はじめに #
toxとuvで複数バージョンのPythonでテストする方法を解説します。
toxの標準のバックエンドはvirtualenvとpipですが、ライブラリのインストールを高速化するため、uvを使用します。 “tox-uv"というライブラリをインストールすると、自動的にuvがバックエンドに使用されます。
また、本記事の検証環境は以下の通りです。
- Windows 10 Home 22H2
- Python 3.13, 3.14
- tox 4.58.0
- tox-uv 1.36.0
- pytest 9.1.1
toxとnoxの比較 #
toxは複数のPythonバージョンやライブラリのバージョンでテストを実行するためのツールです。 また、noxというtoxと類似したツールもあります。 noxとtoxの比較は以下の通りです。
| tox | nox | |
|---|---|---|
| リリース年 | 2010 | 2018 |
| 設定ファイル形式 | TOML/INI | Python |
| GitHubスター数 | 3.9k | 1.5k |
noxはPythonスクリプトで柔軟なテストフローを記述できます。 環境指定がそれほど複雑でない場合、toxの方が設定を簡単に記述できるため、この記事ではtoxを使用します。
なお古いネット記事では、toxの設定はINIファイルに記述するとありますが、
現在のtox v4系列では設定をTOMLファイル (pyproject.tomlやtox.toml) にも記述できるようになっています。
また、tox, noxともデフォルトではvirtualenvで仮想環境を構築します。 構築を高速化したい場合、どちらもuvをバックエンドに使用できます。 toxの場合、tox-uvをインストールします。 noxの場合、テスト時のコマンドラインでuvを指定します。
ライブラリのインストール #
まず、uvを使って仮想環境を構築します。
toxはflat-layoutではうまく動きにくいため、--libオプションを付けてsrc-layoutにします。
また、Pythonのバージョンは、動作を検証する中で最も古いものにします。
uv init --lib --python 3.13
uv sync次に、以下のコマンドでtoxなどのライブラリを仮想環境にインストールします。
ここでは--devオプションを付けて、開発用ライブラリとしました。
uv add --dev tox tox-uv pytestフォルダ構成 #
ここからテスト用スクリプトtest_sample.pyと、toxの設定ファイルtox.tomlを作成します。
最終的なフォルダ構成は以下のようになります。
src/
tests/
└ test_sample.py
pyproject.toml
tox.tomlテスト用スクリプトの作成 #
testsフォルダに以下のtest_sample.pyというスクリプトを作成します。
def test_function():
assert True以下を実行して、pytest単体のテストに合格することを確認します。
uv run pytesttoxの設定 #
tox.tomlを作成し、以下のように設定を記述します。
env_list = ["3.13", "3.14"]
[env_run_base]
deps = ["pytest>=9"]
commands = [["pytest"]]env_listにはテストを実行するPythonのバージョンを指定します。

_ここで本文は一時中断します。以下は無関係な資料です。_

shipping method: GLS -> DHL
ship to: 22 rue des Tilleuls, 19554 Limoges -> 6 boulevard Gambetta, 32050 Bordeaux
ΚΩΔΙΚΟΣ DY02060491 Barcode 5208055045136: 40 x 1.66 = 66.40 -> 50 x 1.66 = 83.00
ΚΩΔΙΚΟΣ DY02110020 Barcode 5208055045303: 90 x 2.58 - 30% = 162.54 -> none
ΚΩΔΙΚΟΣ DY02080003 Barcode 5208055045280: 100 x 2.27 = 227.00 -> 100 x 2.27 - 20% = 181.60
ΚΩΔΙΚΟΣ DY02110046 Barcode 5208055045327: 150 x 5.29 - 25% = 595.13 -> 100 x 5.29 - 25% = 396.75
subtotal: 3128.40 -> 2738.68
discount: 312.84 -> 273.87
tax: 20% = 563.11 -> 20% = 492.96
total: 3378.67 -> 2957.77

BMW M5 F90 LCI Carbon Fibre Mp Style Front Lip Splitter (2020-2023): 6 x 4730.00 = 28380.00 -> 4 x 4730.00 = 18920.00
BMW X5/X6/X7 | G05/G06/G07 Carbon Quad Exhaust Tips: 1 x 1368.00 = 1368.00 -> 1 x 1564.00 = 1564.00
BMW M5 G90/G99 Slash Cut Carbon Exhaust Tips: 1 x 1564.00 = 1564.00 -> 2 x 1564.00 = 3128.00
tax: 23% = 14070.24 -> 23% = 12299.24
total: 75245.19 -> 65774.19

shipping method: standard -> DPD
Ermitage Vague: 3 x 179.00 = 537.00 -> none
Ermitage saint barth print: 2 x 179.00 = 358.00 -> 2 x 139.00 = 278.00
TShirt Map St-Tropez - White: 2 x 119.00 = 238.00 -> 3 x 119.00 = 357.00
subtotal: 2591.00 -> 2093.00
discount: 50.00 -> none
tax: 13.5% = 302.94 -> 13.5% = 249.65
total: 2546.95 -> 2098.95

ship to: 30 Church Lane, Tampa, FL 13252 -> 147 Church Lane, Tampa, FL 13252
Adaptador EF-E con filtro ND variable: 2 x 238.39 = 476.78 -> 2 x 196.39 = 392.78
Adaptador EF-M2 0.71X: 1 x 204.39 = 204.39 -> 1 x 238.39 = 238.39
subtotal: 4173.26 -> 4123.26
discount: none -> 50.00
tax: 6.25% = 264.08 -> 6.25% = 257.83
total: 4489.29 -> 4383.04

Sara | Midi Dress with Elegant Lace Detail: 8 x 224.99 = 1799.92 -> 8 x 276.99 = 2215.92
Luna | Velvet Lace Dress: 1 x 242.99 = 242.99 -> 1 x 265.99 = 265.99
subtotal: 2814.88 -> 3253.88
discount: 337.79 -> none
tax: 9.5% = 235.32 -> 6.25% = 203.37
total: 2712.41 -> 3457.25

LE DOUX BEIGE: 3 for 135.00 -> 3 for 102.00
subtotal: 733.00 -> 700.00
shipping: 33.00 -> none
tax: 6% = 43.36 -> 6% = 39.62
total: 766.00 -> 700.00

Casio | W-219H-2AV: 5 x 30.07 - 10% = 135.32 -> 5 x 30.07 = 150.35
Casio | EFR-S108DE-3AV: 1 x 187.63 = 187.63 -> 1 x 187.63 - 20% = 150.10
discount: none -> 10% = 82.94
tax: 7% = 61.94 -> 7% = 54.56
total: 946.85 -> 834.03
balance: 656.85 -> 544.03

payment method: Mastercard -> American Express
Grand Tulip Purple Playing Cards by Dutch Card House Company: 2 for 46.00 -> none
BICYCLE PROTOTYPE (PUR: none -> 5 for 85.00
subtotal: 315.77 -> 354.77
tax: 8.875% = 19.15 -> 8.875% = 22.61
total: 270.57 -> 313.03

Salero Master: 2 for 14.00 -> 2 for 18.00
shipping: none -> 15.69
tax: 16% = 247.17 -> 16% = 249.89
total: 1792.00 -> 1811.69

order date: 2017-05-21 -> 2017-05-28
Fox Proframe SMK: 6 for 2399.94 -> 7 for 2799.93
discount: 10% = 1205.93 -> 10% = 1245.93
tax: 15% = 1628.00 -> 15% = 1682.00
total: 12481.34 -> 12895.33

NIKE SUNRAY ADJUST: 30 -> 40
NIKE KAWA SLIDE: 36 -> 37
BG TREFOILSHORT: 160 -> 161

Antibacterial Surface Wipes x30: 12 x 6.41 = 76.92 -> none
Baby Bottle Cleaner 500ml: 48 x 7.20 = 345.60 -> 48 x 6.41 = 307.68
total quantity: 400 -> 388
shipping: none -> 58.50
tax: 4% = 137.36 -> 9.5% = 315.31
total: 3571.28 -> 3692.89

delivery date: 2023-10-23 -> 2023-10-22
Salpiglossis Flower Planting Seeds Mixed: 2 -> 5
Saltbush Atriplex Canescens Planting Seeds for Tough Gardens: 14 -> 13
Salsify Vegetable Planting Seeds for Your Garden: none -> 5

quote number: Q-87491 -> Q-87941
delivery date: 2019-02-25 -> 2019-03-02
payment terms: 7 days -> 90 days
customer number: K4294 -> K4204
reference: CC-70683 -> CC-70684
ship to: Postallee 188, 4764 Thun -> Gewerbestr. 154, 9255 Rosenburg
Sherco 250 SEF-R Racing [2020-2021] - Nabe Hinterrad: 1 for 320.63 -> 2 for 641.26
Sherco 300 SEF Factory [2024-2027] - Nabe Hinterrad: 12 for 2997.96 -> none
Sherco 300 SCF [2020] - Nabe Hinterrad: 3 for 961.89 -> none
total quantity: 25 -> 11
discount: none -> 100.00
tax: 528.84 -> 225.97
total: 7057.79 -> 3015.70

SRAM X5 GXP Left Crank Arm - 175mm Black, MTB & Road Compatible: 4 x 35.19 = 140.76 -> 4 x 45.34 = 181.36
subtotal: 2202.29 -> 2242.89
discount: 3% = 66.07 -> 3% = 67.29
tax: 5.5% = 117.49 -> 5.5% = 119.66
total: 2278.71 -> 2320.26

また、commandsには実行するコマンドを記述します。
depsには実行に必要なライブラリを記述します。
これがないと、以下のようにPython 3.14環境内のpytestで、なぜかPython 3.13が呼ばれてしまいます。
3.14: commands[0]> pytest
=================== test session starts ===================
platform win32 -- Python 3.13.7, pytest-9.1.1, pluggy-1.6.0depsにおけるライブラリのバージョン指定は省略可能です。
pyproject.tomlの設定 #
pyproject.tomlのproject.requires-pythonには、動作検証するPythonのバージョンがすべて含まれていることを確認します。
[project]
requires-python = ">=3.13"toxの実行 #
以下のコマンドで、tomlを使用してPython 3.13と3.14でテストを実行します。
uv run tox実行中は様々なメッセージが表示されますが、最後に以下の通り表示されればテスト成功です。
3.13: OK (3.95=setup[2.19]+cmd[1.76] seconds)
3.14: OK (3.09=setup[1.00]+cmd[2.09] seconds)
congratulations :) (7.15 seconds)テストが失敗する場合 #
次に、テストが失敗する場合を確認します。
test_sample.pyを以下のように変更します。
これはPython 3.14で導入されたテンプレート文字列 (t-string) です。
Python 3.13で実行するとエラーになります。
def test_function():
name = "Alice"
template = t"Hello, {name}!"
assert Trueこの状態でtoxを実行すると、Python 3.13ではエラーになるため、FAILと表示されます。
> uv run tox
...
3.13: FAIL code 2 (2.39=setup[0.98]+cmd[1.41] seconds)
3.14: OK (1.35=setup[0.46]+cmd[0.89] seconds)
evaluation failed :( (3.84 seconds)このように、toxを使用すると複数のバージョンのPythonで動作を検証できます。